Work order
Wherever "size" shows up in the records below, copy the whole line.

(Stored data)

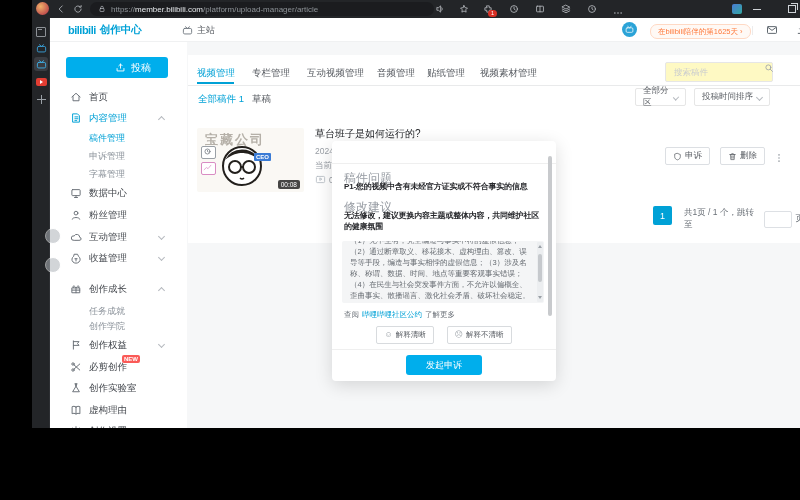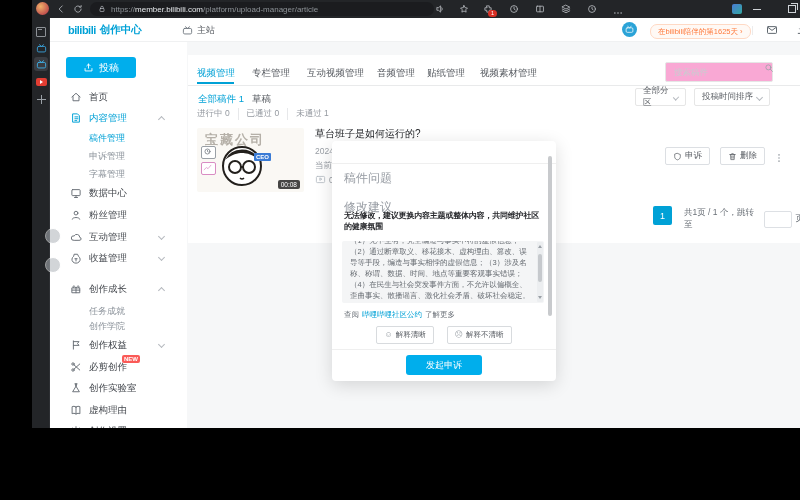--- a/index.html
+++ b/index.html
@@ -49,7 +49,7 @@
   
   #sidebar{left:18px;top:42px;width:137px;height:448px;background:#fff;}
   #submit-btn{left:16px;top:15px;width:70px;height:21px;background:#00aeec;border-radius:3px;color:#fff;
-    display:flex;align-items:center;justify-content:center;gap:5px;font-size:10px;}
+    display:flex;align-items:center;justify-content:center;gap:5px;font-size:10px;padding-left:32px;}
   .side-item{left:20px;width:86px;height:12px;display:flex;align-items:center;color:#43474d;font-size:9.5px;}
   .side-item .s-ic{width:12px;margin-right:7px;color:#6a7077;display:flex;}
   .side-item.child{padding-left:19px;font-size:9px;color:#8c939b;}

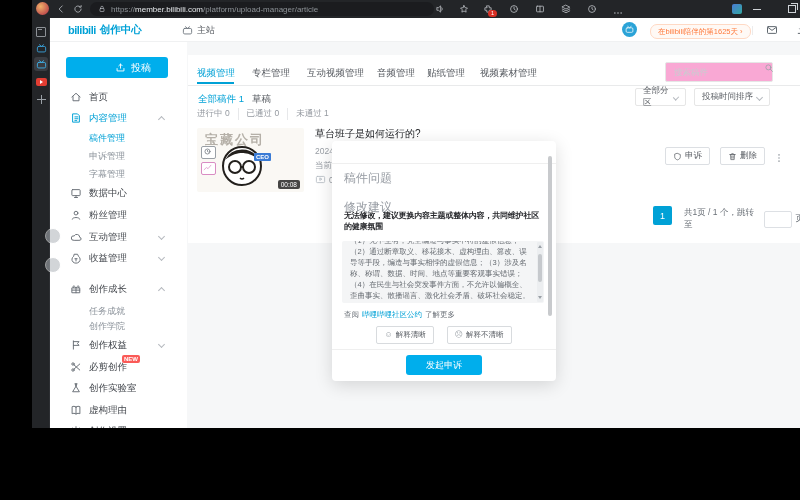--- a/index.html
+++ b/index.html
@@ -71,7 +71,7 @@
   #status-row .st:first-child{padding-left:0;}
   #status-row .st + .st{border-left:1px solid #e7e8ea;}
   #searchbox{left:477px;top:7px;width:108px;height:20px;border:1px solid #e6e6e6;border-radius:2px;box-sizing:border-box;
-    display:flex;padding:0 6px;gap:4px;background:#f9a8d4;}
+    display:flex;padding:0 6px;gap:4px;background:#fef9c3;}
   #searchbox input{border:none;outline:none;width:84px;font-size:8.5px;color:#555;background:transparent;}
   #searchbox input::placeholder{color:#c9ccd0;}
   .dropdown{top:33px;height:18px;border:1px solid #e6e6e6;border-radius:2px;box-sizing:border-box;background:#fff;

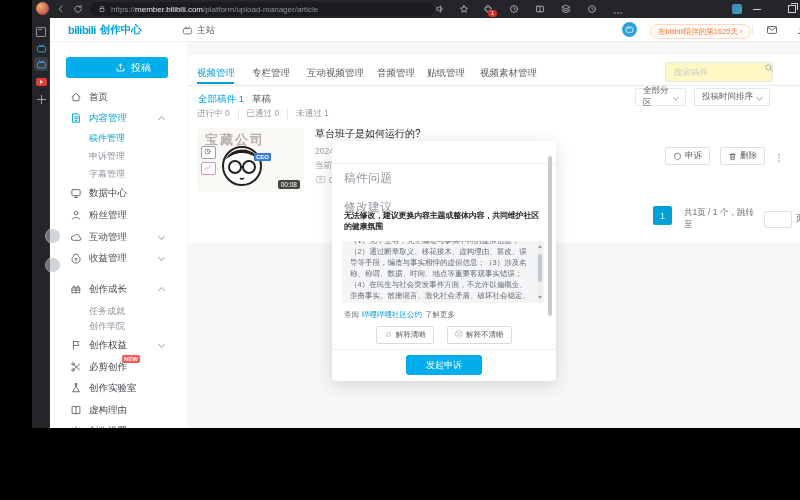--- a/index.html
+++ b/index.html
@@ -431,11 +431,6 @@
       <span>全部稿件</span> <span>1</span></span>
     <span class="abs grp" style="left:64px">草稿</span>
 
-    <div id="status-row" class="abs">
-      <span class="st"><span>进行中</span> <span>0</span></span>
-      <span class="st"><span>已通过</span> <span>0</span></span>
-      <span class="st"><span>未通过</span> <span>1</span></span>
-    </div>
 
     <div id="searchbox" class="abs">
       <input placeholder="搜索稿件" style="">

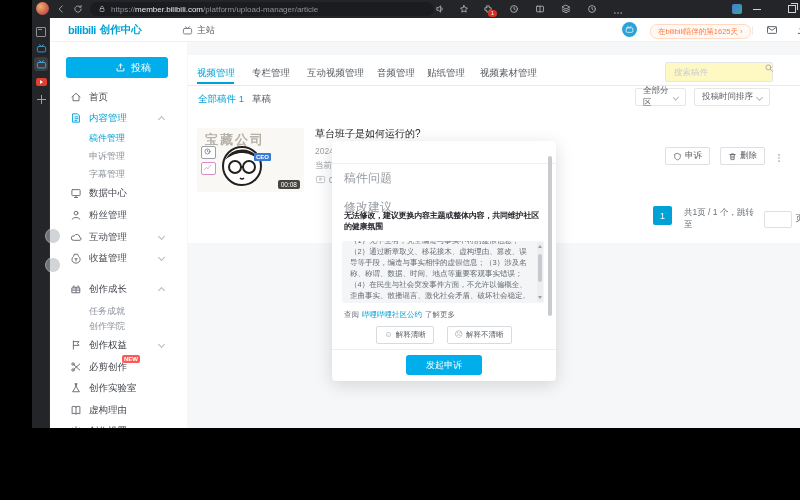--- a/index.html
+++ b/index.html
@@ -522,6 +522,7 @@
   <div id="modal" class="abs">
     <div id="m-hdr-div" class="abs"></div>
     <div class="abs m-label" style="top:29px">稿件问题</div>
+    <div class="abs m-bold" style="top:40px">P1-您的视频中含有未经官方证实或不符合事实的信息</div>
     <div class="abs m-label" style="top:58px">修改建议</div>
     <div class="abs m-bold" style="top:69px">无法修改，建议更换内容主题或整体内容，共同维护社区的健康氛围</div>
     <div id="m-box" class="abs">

(End Stored data)

Your solution
-    display:flex;align-items:center;justify-content:center;gap:5px;font-size:10px;}
+    display:flex;align-items:center;justify-content:center;gap:5px;font-size:10px;padding-left:32px;}
   .side-item{left:20px;width:86px;height:12px;display:flex;align-items:center;color:#43474d;font-size:9.5px;}
   .side-item.child{padding-left:19px;font-size:9px;color:#8c939b;}
   #searchbox input{border:none;outline:none;width:84px;font-size:8.5px;color:#555;background:transparent;}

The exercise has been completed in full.